Problem:
The answer is all of the entries below, repeated exactly and free of pictures.

----- Dataset records

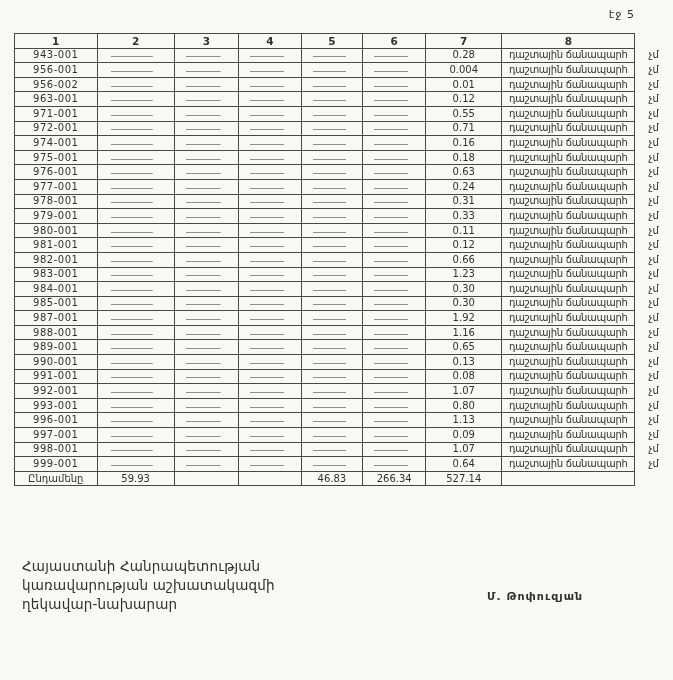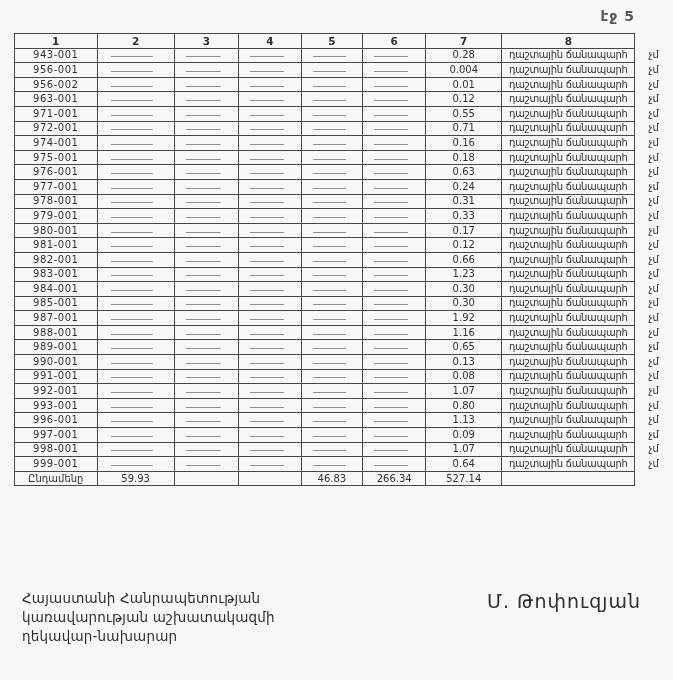--- a/index.html
+++ b/index.html
@@ -18,7 +18,7 @@
   }
   .page-label{
     position:absolute;top:8px;right:38px;
-    font-size:14px;font-weight:bold;color:#c2410c;
+    font-size:11px;font-weight:normal;color:#4c1d95;
     letter-spacing:1px;
   }
   table.doc{

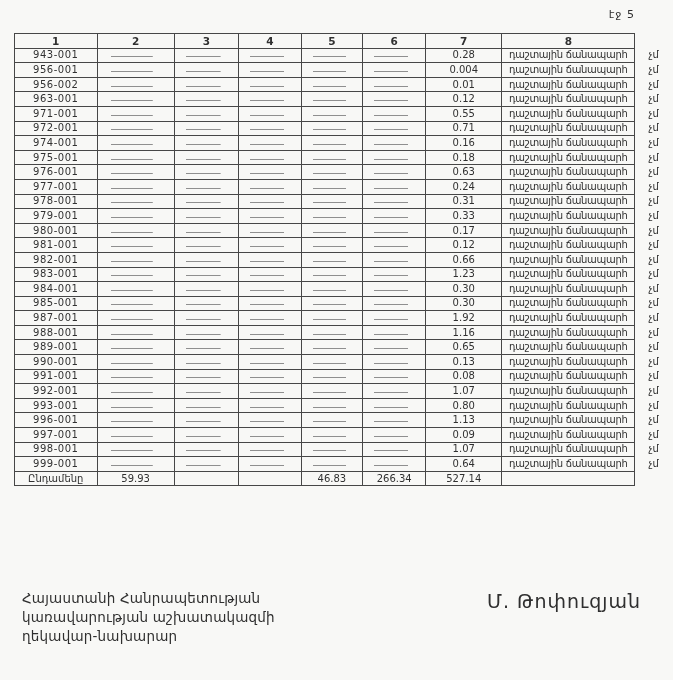--- a/index.html
+++ b/index.html
@@ -233,7 +233,7 @@
           <td class="c4 empty"></td>
           <td class="c5 empty"></td>
           <td class="c6 empty"></td>
-          <td class="c7">0.17</td>
+          <td class="c7">0.11</td>
           <td class="c8">դաշտային ճանապարհ</td>
           <td class="mark">չմ</td>
         </tr>

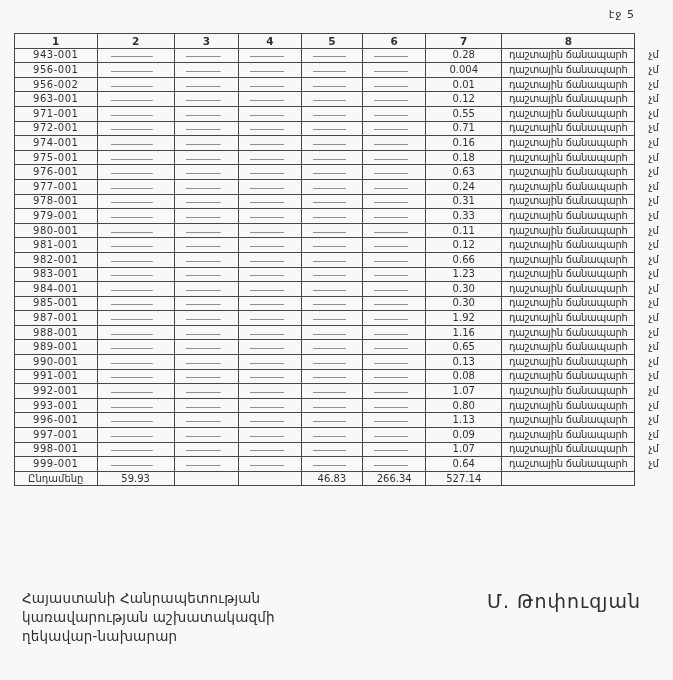--- a/index.html
+++ b/index.html
@@ -64,7 +64,7 @@
     opacity:.95;
   }
   .footer-block{
-    position:absolute;left:22px;top:589px;
+    position:absolute;left:22px;top:557px;
     font-size:13.5px;font-weight:500;color:#333;
     line-height:1.4;letter-spacing:0.2px;
   }

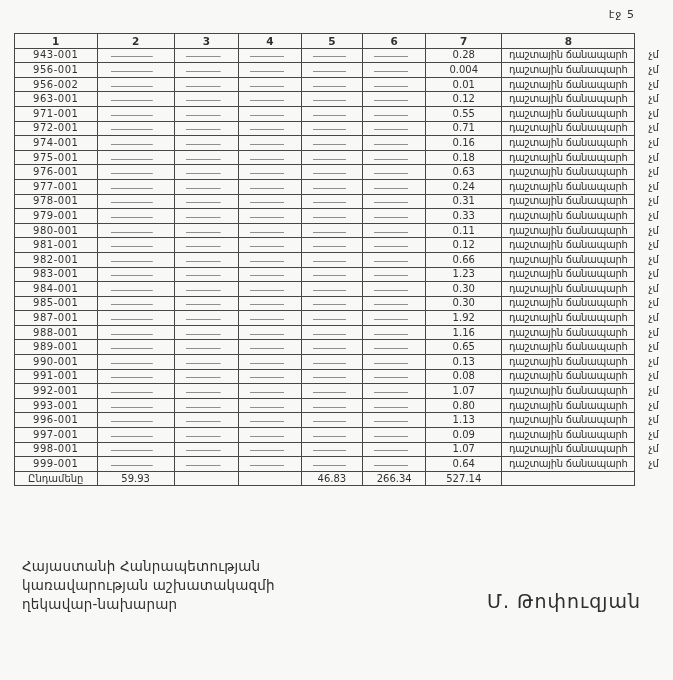--- a/index.html
+++ b/index.html
@@ -70,7 +70,7 @@
   }
   .signature{
     position:absolute;left:487px;top:590px;
-    font-size:19px;font-weight:400;color:#333;
+    font-size:11px;font-weight:700;color:#333;
     letter-spacing:1px;
   }
 </style>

----------

Completed task:
--- a/index.html
+++ b/index.html
@@ -18,7 +18,7 @@
   }
   .page-label{
     position:absolute;top:8px;right:38px;
-    font-size:14px;font-weight:bold;color:#c2410c;
+    font-size:11px;font-weight:normal;color:#4c1d95;
     letter-spacing:1px;
   }
   table.doc{

--- a/index.html
+++ b/index.html
@@ -233,7 +233,7 @@
           <td class="c4 empty"></td>
           <td class="c5 empty"></td>
           <td class="c6 empty"></td>
-          <td class="c7">0.17</td>
+          <td class="c7">0.11</td>
           <td class="c8">դաշտային ճանապարհ</td>
           <td class="mark">չմ</td>
         </tr>

--- a/index.html
+++ b/index.html
@@ -64,7 +64,7 @@
     opacity:.95;
   }
   .footer-block{
-    position:absolute;left:22px;top:589px;
+    position:absolute;left:22px;top:557px;
     font-size:13.5px;font-weight:500;color:#333;
     line-height:1.4;letter-spacing:0.2px;
   }

--- a/index.html
+++ b/index.html
@@ -70,7 +70,7 @@
   }
   .signature{
     position:absolute;left:487px;top:590px;
-    font-size:19px;font-weight:400;color:#333;
+    font-size:11px;font-weight:700;color:#333;
     letter-spacing:1px;
   }
 </style>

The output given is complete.